YOUR OBJECTIVE:
If a line includes "release", copy it out of the entries.

------

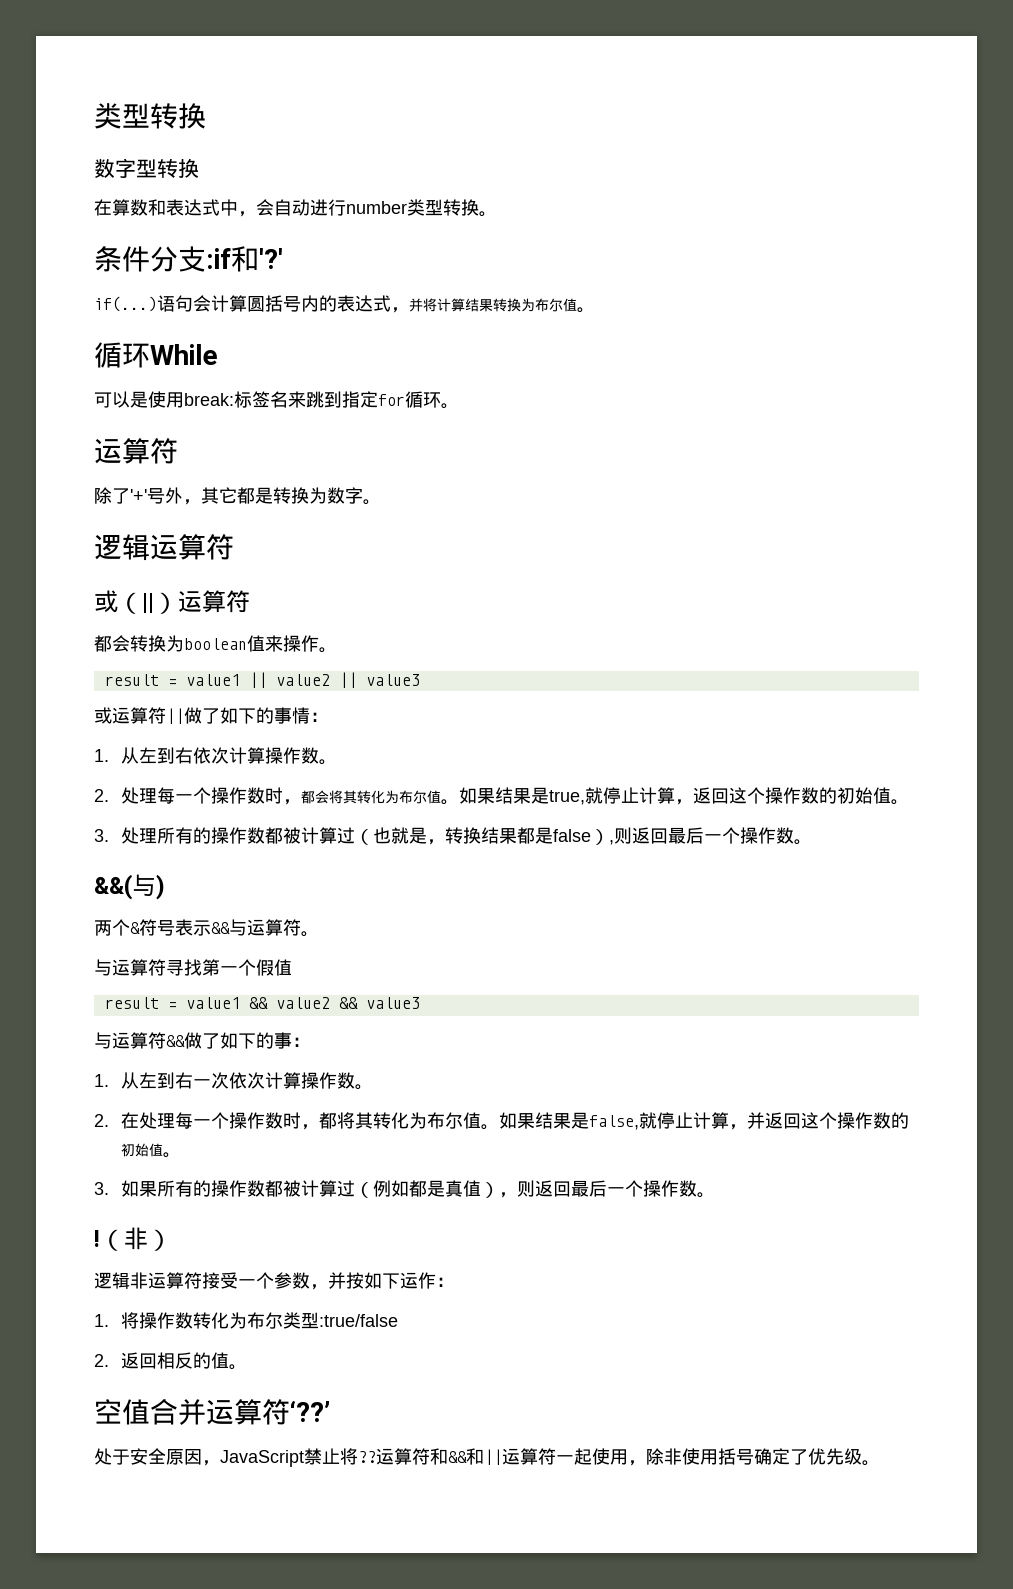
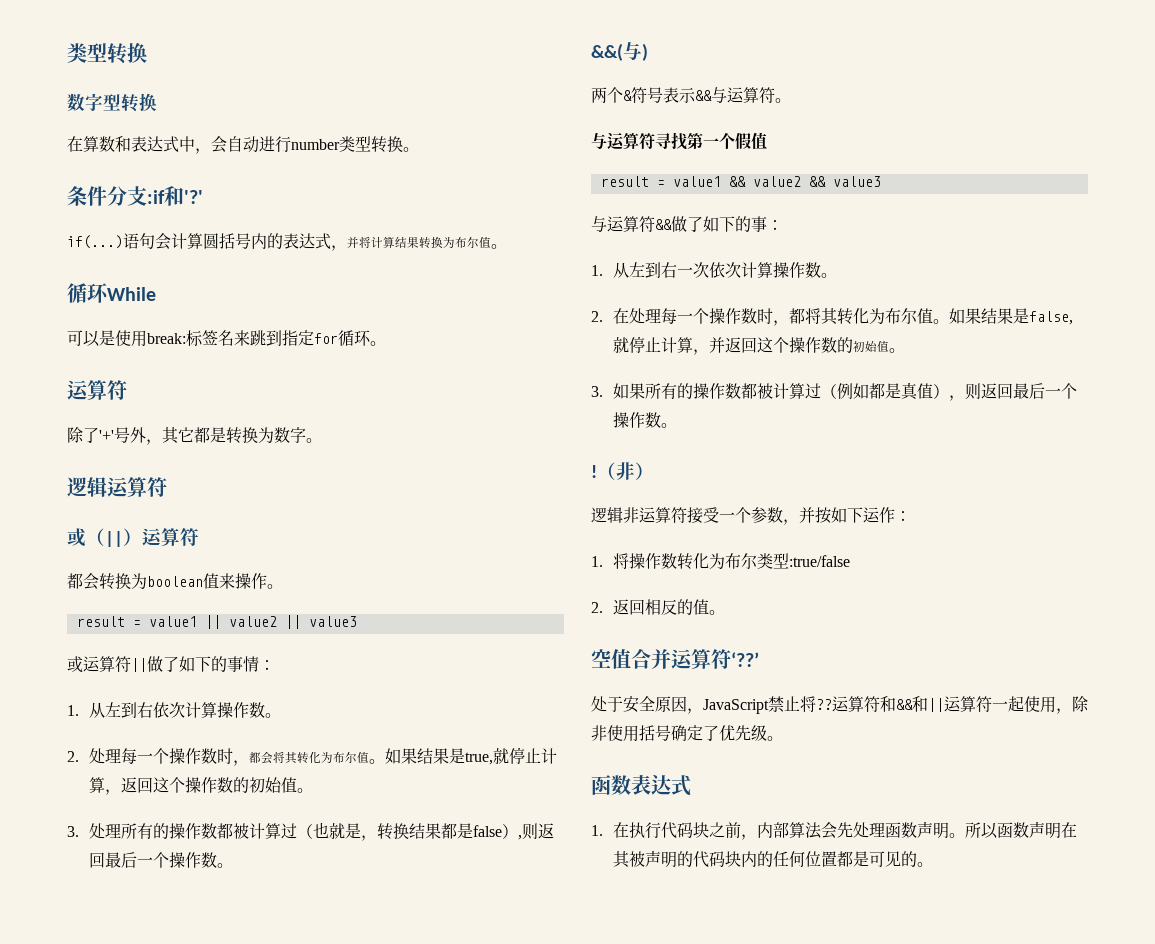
(880, 1463) none -> [591,775,691,796] [591,821,1078,840] [613,850,934,868] // 函数表达式 // 1.在执行代码块之前，内部算法会先处理函数声明。所以函数声明在其被声明的代码块内的任何位置都是可见的。

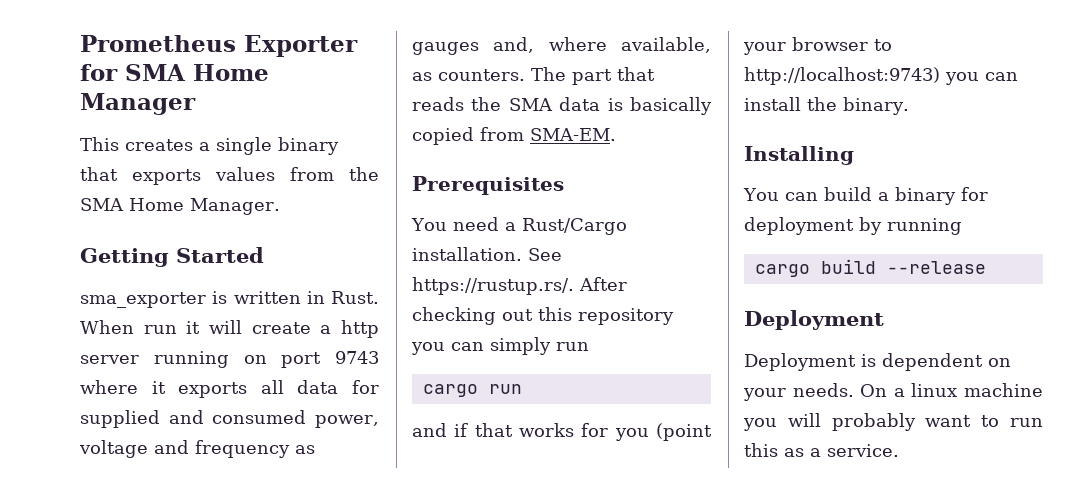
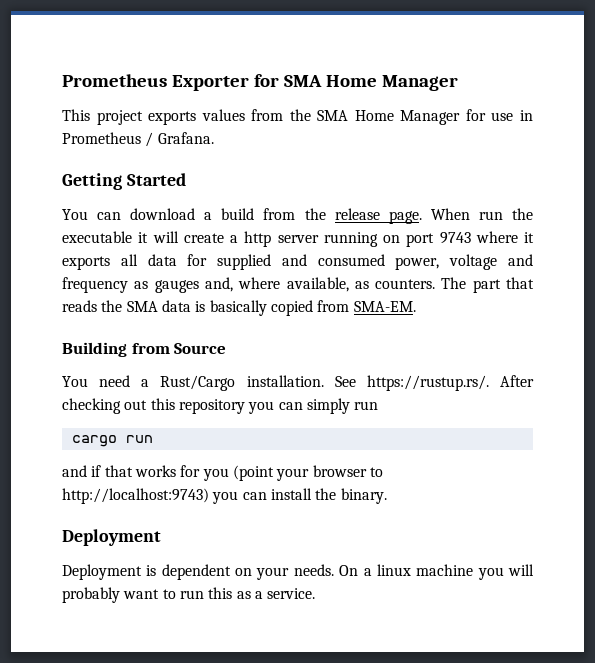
[125,137,339,155] [80,167,118,181] creates a single binary that -> [96,110,143,125] project
[190,198,280,215] [80,247,264,267] [80,291,379,308] [80,320,177,334] Manager. // Getting Started // sma_exporter is written in Rust. When run -> [400,109,534,125] [62,132,214,147] [62,173,186,190] [62,208,534,224] [62,231,132,243] Manager for use in Prometheus / Grafana. // Getting Started // You can download a build from the release page. When run the executable
[412,176,564,195] Prerequisites -> [62,342,227,357] Building from Source
[744,146,854,165] [743,187,988,205] [744,217,962,235] [754,259,986,277] // Installing // You can build a binary for deployment by running // cargo build --release -> (387, 496) none

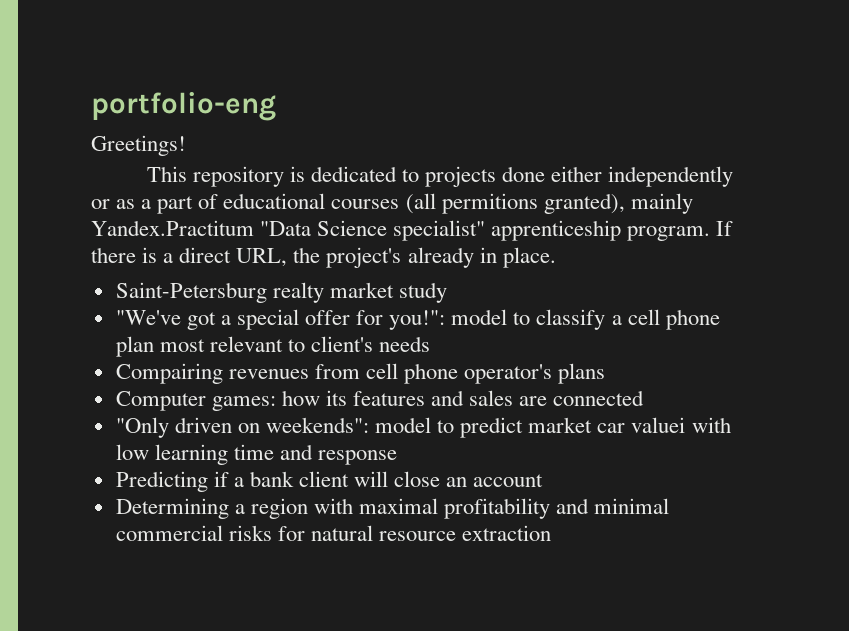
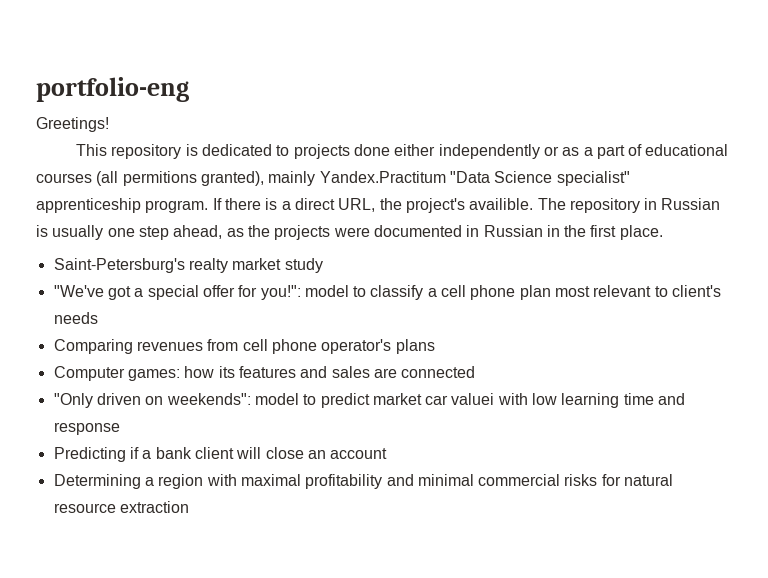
[407,247,497,268] already in -> [469,198,721,213] [36,225,617,240] availible. The repository in Russian is usually one step ahead, as the projects were documented in Russian in the first
[115,282,267,303] Saint-Petersburg -> [53,258,185,273] Saint-Petersburg's
[115,363,223,384] Compairing -> [53,339,133,354] Comparing

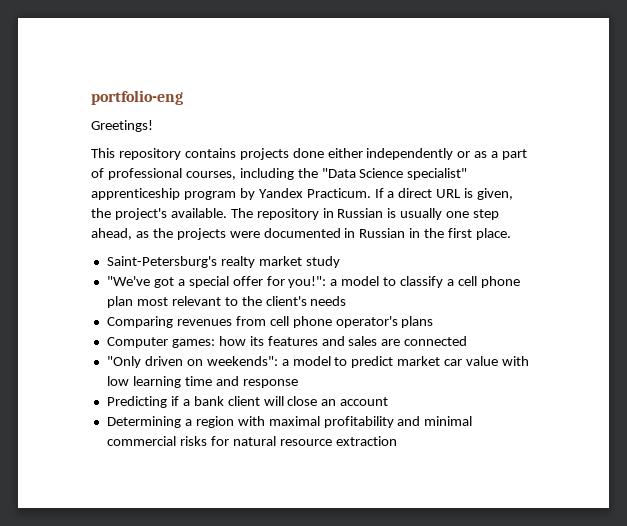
[185,144,290,156] is dedicated to -> [184,148,236,158] contains
[645,144,729,156] [36,171,630,186] [36,198,376,213] educational courses (all permitions granted), mainly Yandex.Practitum "Data Science specialist" apprenticeship program. If there is a direct URL, -> [107,168,468,180] [91,188,514,200] professional courses, including the "Data Science specialist" apprenticeship program by Yandex Practicum. If a direct URL is given,
[469,198,534,210] availible. -> [170,208,227,218] available.
(301, 292) none -> [330,279,338,286] a
(668, 291) none -> [241,296,262,306] the
(251, 399) none -> [281,359,289,366] a
[451,393,495,405] valuei -> [466,356,499,366] value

------

ANSWER SECTION:
[190,198,280,215] [80,247,264,267] [80,291,379,308] [80,320,177,334] Manager. // Getting Started // sma_exporter is written in Rust. When run -> [400,109,534,125] [62,132,214,147] [62,173,186,190] [62,208,534,224] [62,231,132,243] Manager for use in Prometheus / Grafana. // Getting Started // You can download a build from the release page. When run the executable
[744,146,854,165] [743,187,988,205] [744,217,962,235] [754,259,986,277] // Installing // You can build a binary for deployment by running // cargo build --release -> (387, 496) none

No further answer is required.